Brooks went to close it, and could not. The frame was skewed. It was the crush. The
entire ship was trembling now.
    Up on deck, the snow was fine as flour. The wind was freshening still. Morgan leaned
over the taffrail to watch the next slab come. Carefully, the thing lifted itself
onto its hind legs, stood there without the slightest stagger. He stood back out
of its way, to let it fall.
    All evening the men worked desperately to relax the squeeze – shoving the ice back
as it rose up and readied to topple, and heaving off whatever they could not keep
from falling onto the deck.
    By the time she came up, the men were shirtless, and bright with sweat.
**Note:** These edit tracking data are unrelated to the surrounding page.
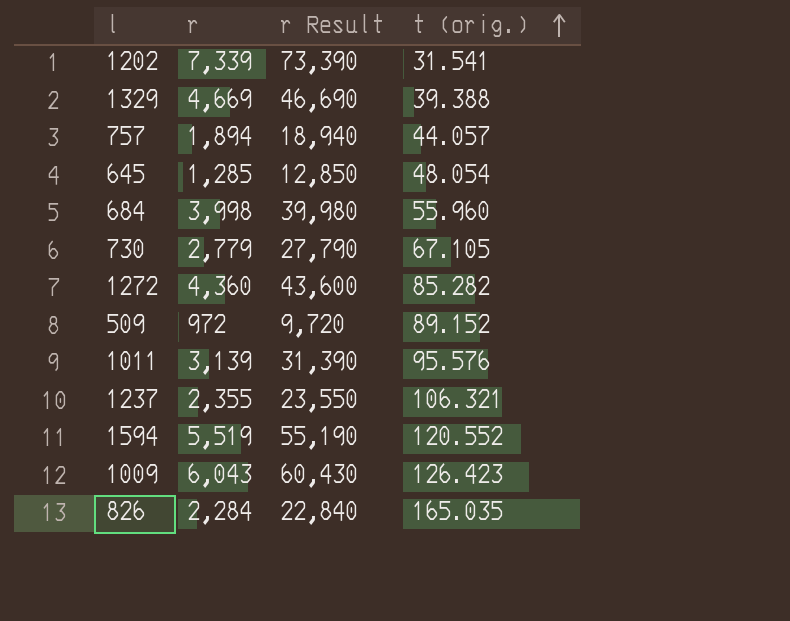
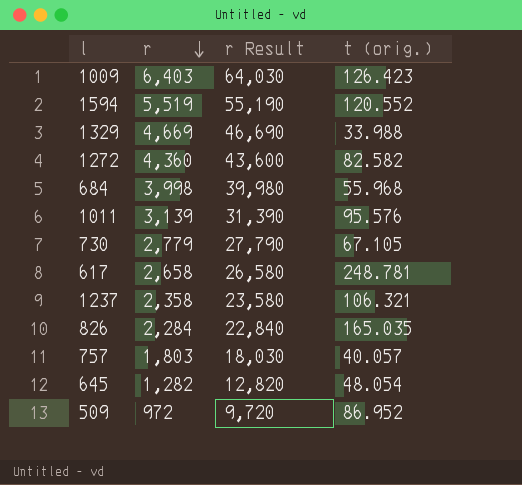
row order: t (orig.) ascending -> r descending
row 1202: 7,339 | 73,390 | 31.541 -> none
1009 | r: 6,043 -> 6,403
1009 | r Result: 60,430 -> 64,030
1329 | t (orig.): 39.388 -> 33.988
1272 | t (orig.): 85.282 -> 82.582
684 | t (orig.): 55.960 -> 55.968
row 617: none -> 2,658 | 26,580 | 248.781
1237 | r: 2,355 -> 2,358
1237 | r Result: 23,550 -> 23,580
757 | r: 1,894 -> 1,803
757 | r Result: 18,940 -> 18,030
757 | t (orig.): 44.057 -> 40.057
645 | r: 1,285 -> 1,282
645 | r Result: 12,850 -> 12,820
509 | t (orig.): 89.152 -> 86.952

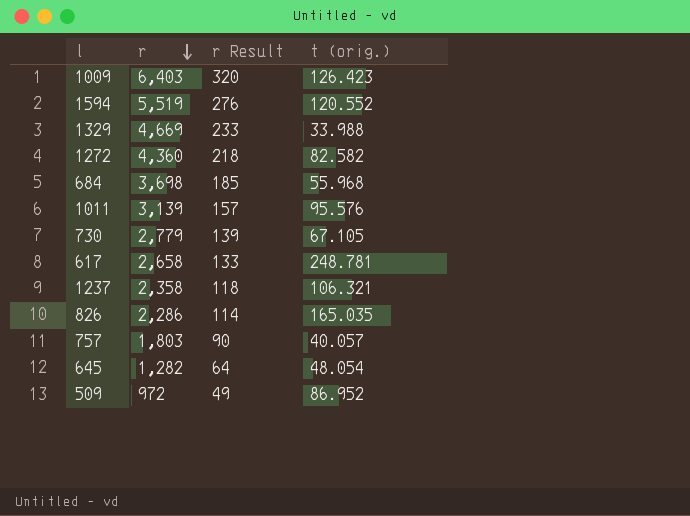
column r Result | formula: [r] * 10 -> [r] * 0.05
684 | r: 3,998 -> 3,698
826 | r: 2,284 -> 2,286

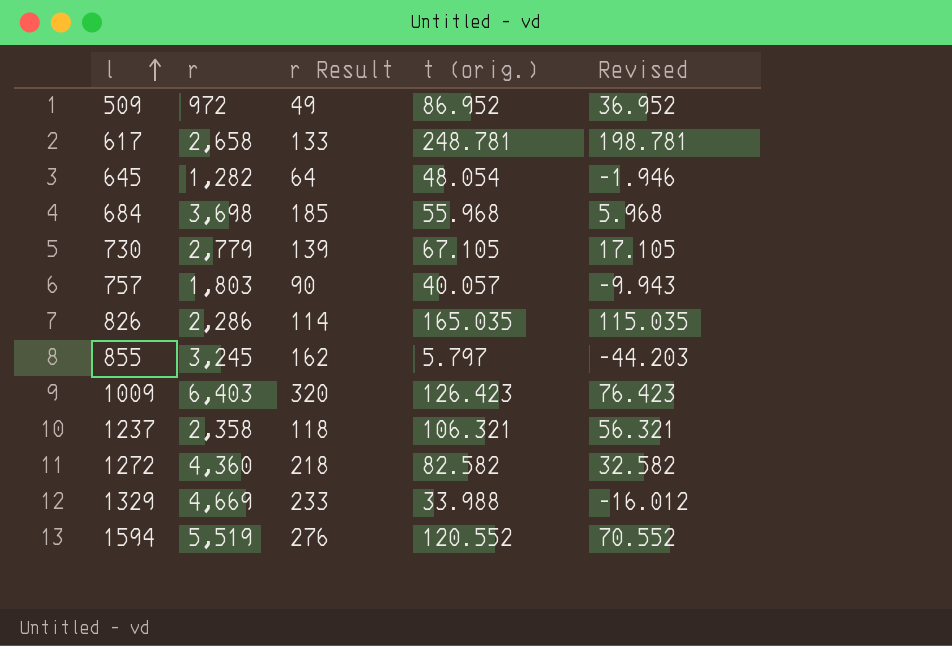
row order: r descending -> l ascending
column Revised | formula: none -> [t (orig.)] - 50
row 1011: 3,139 | 157 | 95.576 -> none
row 855: none -> 3,245 | 162 | 5.797 | -44.203

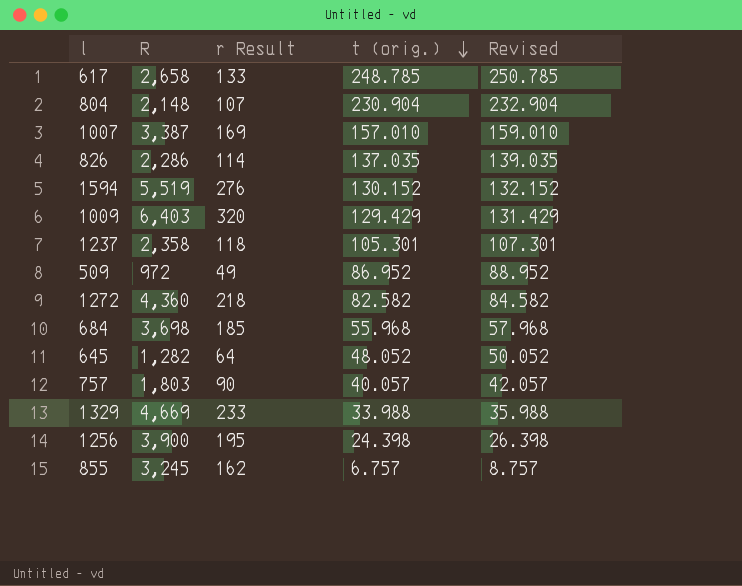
row order: l ascending -> t (orig.) descending
column name: r -> R
column Revised | formula: [t (orig.)] - 50 -> [t (orig.)] + 2
row 730: 2,779 | 139 | 67.105 | 17.105 -> none
617 | t (orig.): 248.781 -> 248.785
row 804: none -> 2,148 | 107 | 230.904 | 232.904
row 1007: none -> 3,387 | 169 | 157.010 | 159.010
826 | t (orig.): 165.035 -> 137.035
1594 | t (orig.): 120.552 -> 130.152
1009 | t (orig.): 126.423 -> 129.429
1237 | t (orig.): 106.321 -> 105.301
645 | t (orig.): 48.054 -> 48.052
row 1256: none -> 3,900 | 195 | 24.398 | 26.398
855 | t (orig.): 5.797 -> 6.757

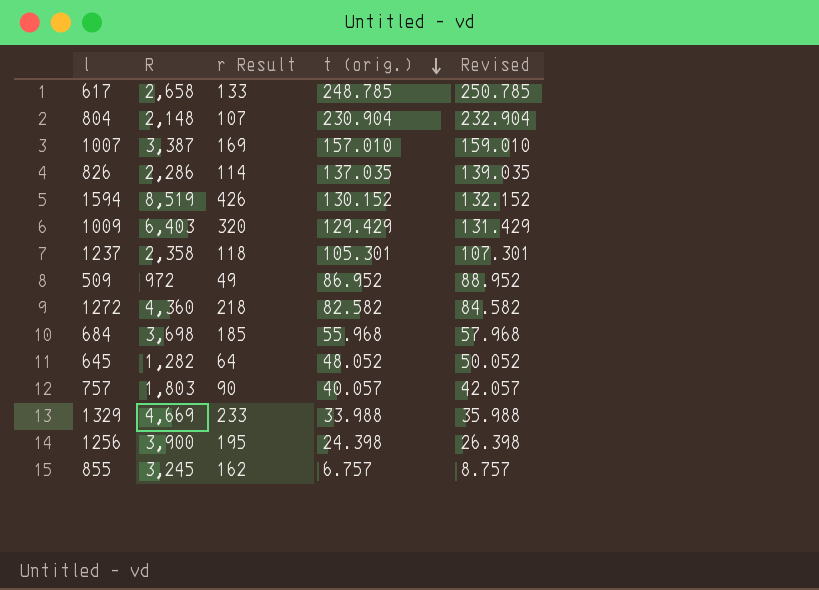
1594 | R: 5,519 -> 8,519
1594 | r Result: 276 -> 426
    A nice spectacle, she said.
    Do you mean the men or the ice? said Morgan.
    They both have their interest.
    I could order them to put on their shirts again, if you prefer.
    The last thing I want, she said, is to interfere. You should do exactly as you would
were I not aboard.
    From their beds they listened all night to the ice grinding itself against the hull.
Whatever was out there, it sounded stubborn and wise. In it was a promise he knew
would be kept. Every now and then, he risked a glance at MacDonald, who had the top
bunk opposite. The man lay there motionless, his hands trapped in prayer. For almost
twenty-four hours he had not said a word.
    17th August
    Every dawn now was another miracle. Every morning, coming up out of the murk and
the stench, for the first few minutes he felt he could start afresh. Before him he
found a world stretched and flattened, boiled and starched, rid of every flaw and
stain. For the first few minutes, it seemed, none of it had happened yet. He had
only to shift his course slightly now and it never would.
    But by mid-morning there would be a harsh, brittle beauty to it, and from then on
the men kept below, out of its sight. It was like a visitor or shipmate they were
desperate to avoid. It reminded Morgan of the tropics. The scorched, searing afternoon.
Wherever he stood, wherever he lay, even in total darkness, he could always feel
the weight of its stare. Outside, it was waiting for him.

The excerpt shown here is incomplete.